What is needed: For each line below that contains the word "creo", make a copy.

Supplied data:
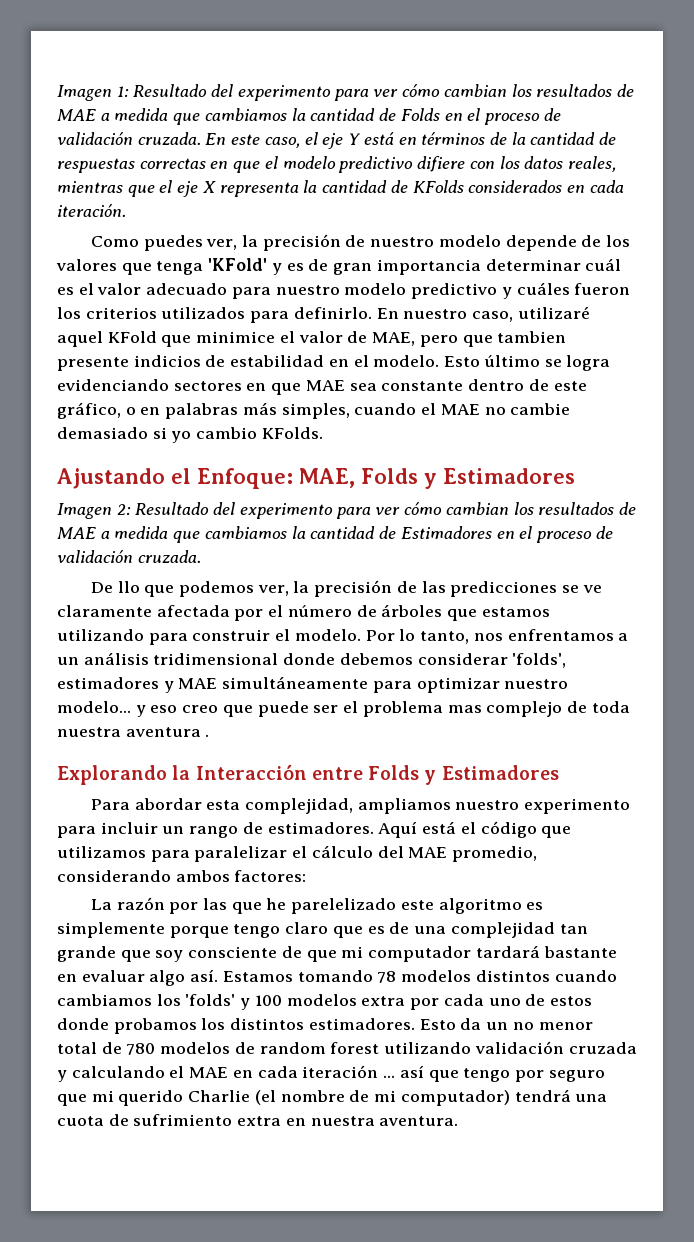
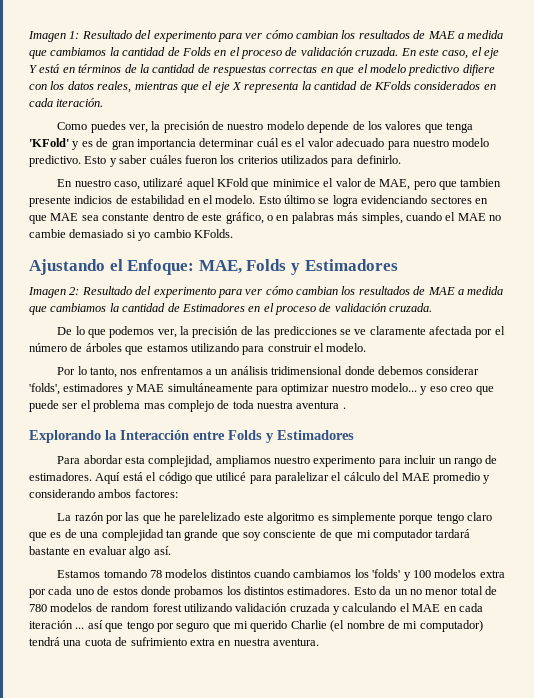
- Como puedes ver, la precisión de nuestro modelo depende de los valores que tenga 'KFold' y es de gran importancia determinar cuál es el valor adecuado para nuestro modelo predictivo y cuáles fueron los criterios utilizados para definirlo. En nuestro caso, utilizaré aquel KFold que minimice el valor de MAE, pero que tambien presente indicios de estabilidad en el modelo.
+ Como puedes ver, la precisión de nuestro modelo depende de los valores que tenga 'KFold' y es de gran importancia determinar cuál es el valor adecuado para nuestro modelo predictivo. Esto y saber cuáles fueron los criterios utilizados para definirlo.
+ En nuestro caso, utilizaré aquel KFold que minimice el valor de MAE, pero que tambien presente indicios de estabilidad en el modelo.
- De llo que podemos ver, la precisión de las predicciones se ve claramente afectada por el número de árboles que estamos utilizando para construir el modelo. Por lo tanto, nos enfrentamos a un análisis tridimensional donde debemos considerar 'folds', estimadores y MAE simultáneamente para optimizar nuestro modelo... y eso creo que puede ser el problema mas complejo de toda nuestra aventura .
+ De lo que podemos ver, la precisión de las predicciones se ve claramente afectada por el número de árboles que estamos utilizando para construir el modelo.
+ Por lo tanto, nos enfrentamos a un análisis tridimensional donde debemos considerar 'folds', estimadores y MAE simultáneamente para optimizar nuestro modelo... y eso creo que puede ser el problema mas complejo de toda nuestra aventura .
- Aquí está el código que utilizamos para paralelizar el cálculo del MAE promedio, considerando ambos factores:
+ Aquí está el código que utilicé para paralelizar el cálculo del MAE promedio y considerando ambos factores:
- La razón por las que he parelelizado este algoritmo es simplemente porque tengo claro que es de una complejidad tan grande que soy consciente de que mi computador tardará bastante en evaluar algo así. Estamos tomando 78 modelos distintos cuando cambiamos los 'folds' y 100 modelos extra por cada uno de estos donde probamos los distintos estimadores.
+ La razón por las que he parelelizado este algoritmo es simplemente porque tengo claro que es de una complejidad tan grande que soy consciente de que mi computador tardará bastante en evaluar algo así.
+ Estamos tomando 78 modelos distintos cuando cambiamos los 'folds' y 100 modelos extra por cada uno de estos donde probamos los distintos estimadores.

Result for this task:
- De llo que podemos ver, la precisión de las predicciones se ve claramente afectada por el número de árboles que estamos utilizando para construir el modelo. Por lo tanto, nos enfrentamos a un análisis tridimensional donde debemos considerar 'folds', estimadores y MAE simultáneamente para optimizar nuestro modelo... y eso creo que puede ser el problema mas complejo de toda nuestra aventura .
+ Por lo tanto, nos enfrentamos a un análisis tridimensional donde debemos considerar 'folds', estimadores y MAE simultáneamente para optimizar nuestro modelo... y eso creo que puede ser el problema mas complejo de toda nuestra aventura .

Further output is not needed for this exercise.